I can account for the differences in the self-assessment strategies, such as identifying individual reading abilities or at-risk persons. However, the lack of adequate and explicit definitions of concepts to be measured in REALM development limits its capabilities to be fully informed of my abilities and face and content validities (Pelikan & Nowak, 2019). Tailoring health literacy information towards the primary care patient’s needs requires REALM to describe their abilities and gaps to be filled based on the outcomes. For instance, more than 7th grade shows high health literacy, while 3rd to 6th grade is considered low (Chiu et al., 2018). Physicians have used different score levels to describe the patient’s best instruction, such as dosing or self-care. For such an evidence-based approach, a patient categorized under 7th grade and above is considered health literate and can follow the medical prescriptions accurately.

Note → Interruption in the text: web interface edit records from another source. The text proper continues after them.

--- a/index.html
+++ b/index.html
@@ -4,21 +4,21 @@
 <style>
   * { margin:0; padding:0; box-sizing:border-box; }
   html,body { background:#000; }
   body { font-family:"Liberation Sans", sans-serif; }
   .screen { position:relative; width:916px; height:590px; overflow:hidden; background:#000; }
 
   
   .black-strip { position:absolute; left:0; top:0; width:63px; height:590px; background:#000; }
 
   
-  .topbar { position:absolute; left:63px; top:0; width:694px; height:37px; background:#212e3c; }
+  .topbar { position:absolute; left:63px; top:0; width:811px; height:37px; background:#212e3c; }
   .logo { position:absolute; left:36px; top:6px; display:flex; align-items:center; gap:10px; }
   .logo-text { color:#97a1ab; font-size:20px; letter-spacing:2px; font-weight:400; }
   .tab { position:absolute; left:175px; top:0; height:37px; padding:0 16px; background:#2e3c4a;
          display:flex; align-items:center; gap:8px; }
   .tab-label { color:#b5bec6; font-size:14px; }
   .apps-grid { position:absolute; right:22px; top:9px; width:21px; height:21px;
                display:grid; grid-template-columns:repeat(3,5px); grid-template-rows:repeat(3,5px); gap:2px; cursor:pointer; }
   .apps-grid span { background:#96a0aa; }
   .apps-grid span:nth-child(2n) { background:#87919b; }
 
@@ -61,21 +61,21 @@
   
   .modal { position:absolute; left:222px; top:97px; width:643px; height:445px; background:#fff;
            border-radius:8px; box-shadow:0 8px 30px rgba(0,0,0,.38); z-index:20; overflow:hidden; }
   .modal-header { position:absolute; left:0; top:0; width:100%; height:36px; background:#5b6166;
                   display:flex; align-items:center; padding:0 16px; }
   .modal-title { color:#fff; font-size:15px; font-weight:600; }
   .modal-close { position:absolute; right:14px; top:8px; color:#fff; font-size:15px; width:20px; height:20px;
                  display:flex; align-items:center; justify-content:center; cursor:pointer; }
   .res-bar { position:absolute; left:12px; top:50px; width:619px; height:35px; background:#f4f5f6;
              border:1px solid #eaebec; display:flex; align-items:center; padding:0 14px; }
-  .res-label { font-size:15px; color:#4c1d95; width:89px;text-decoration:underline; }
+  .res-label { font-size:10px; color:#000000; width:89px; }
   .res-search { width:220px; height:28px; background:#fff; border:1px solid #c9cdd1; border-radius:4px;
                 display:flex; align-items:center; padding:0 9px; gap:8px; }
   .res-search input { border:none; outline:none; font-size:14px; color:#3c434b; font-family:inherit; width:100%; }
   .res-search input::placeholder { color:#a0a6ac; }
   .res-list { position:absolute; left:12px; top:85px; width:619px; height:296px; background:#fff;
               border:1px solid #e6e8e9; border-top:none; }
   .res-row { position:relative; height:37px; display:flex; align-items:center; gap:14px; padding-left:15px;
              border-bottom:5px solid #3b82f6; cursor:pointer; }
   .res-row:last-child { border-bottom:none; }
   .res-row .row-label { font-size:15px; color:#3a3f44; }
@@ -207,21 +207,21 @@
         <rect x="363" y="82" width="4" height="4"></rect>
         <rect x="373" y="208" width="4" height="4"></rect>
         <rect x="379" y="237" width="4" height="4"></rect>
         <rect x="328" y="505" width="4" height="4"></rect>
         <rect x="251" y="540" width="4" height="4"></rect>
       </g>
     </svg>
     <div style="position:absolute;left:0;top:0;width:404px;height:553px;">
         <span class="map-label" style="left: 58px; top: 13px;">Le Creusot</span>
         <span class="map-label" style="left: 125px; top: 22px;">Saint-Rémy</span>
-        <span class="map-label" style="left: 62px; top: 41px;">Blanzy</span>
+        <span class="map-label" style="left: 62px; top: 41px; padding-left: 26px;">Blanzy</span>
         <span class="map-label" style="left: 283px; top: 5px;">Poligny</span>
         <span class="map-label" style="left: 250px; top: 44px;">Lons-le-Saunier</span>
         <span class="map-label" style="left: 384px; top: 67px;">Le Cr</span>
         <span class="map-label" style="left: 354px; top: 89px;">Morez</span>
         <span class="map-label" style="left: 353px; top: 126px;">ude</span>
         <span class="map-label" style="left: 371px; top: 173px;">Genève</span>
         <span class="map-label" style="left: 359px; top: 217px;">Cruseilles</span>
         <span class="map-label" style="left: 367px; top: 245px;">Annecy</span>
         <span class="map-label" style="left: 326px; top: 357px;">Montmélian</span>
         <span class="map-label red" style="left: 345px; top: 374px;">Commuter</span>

With no clear understanding of the different grade categories used in REALM, it is essentially difficult for a person to interpret and apply the 0-66 scores in a clinical or public health setting. From a patient’s perspective, the range of individual abilities and settings helped understand and interpret REALM test scores. Such consideration reflects on the broader construct that has not been incorporated into the instrument. Changes in health literacy should also be assessed using REALM to show the patient’s responsiveness to the tool. Therefore, REALM provides valuable information on patients’ reading skills and levels to guide physicians’ instruction in primary care settings.
Chiu, C., Shih, J., Yeh, J., & Wei, C. (2018). Development of assessment tool and education materials of CKD-specific health literacy. European Journal of Public Health, 28(4). Web.
Ji, M., & Laviosa, S. (2020). The Oxford handbook of translation and social practices. Oxford University Press.
Okan, O., & Bauer, U. (2019). International handbook of health literacy: Research, practice and policy across the life-span. Policy Press.
Pelikan, J., & Nowak, P. (2019). Validating a model & self-assessment tool to measure organizational health literacy in hospitals. European Journal of Public Health, 29(4). Web.
REALM (2021). Rapid estimate of adult literacy in medicine- REALM. Health Literacy. Web.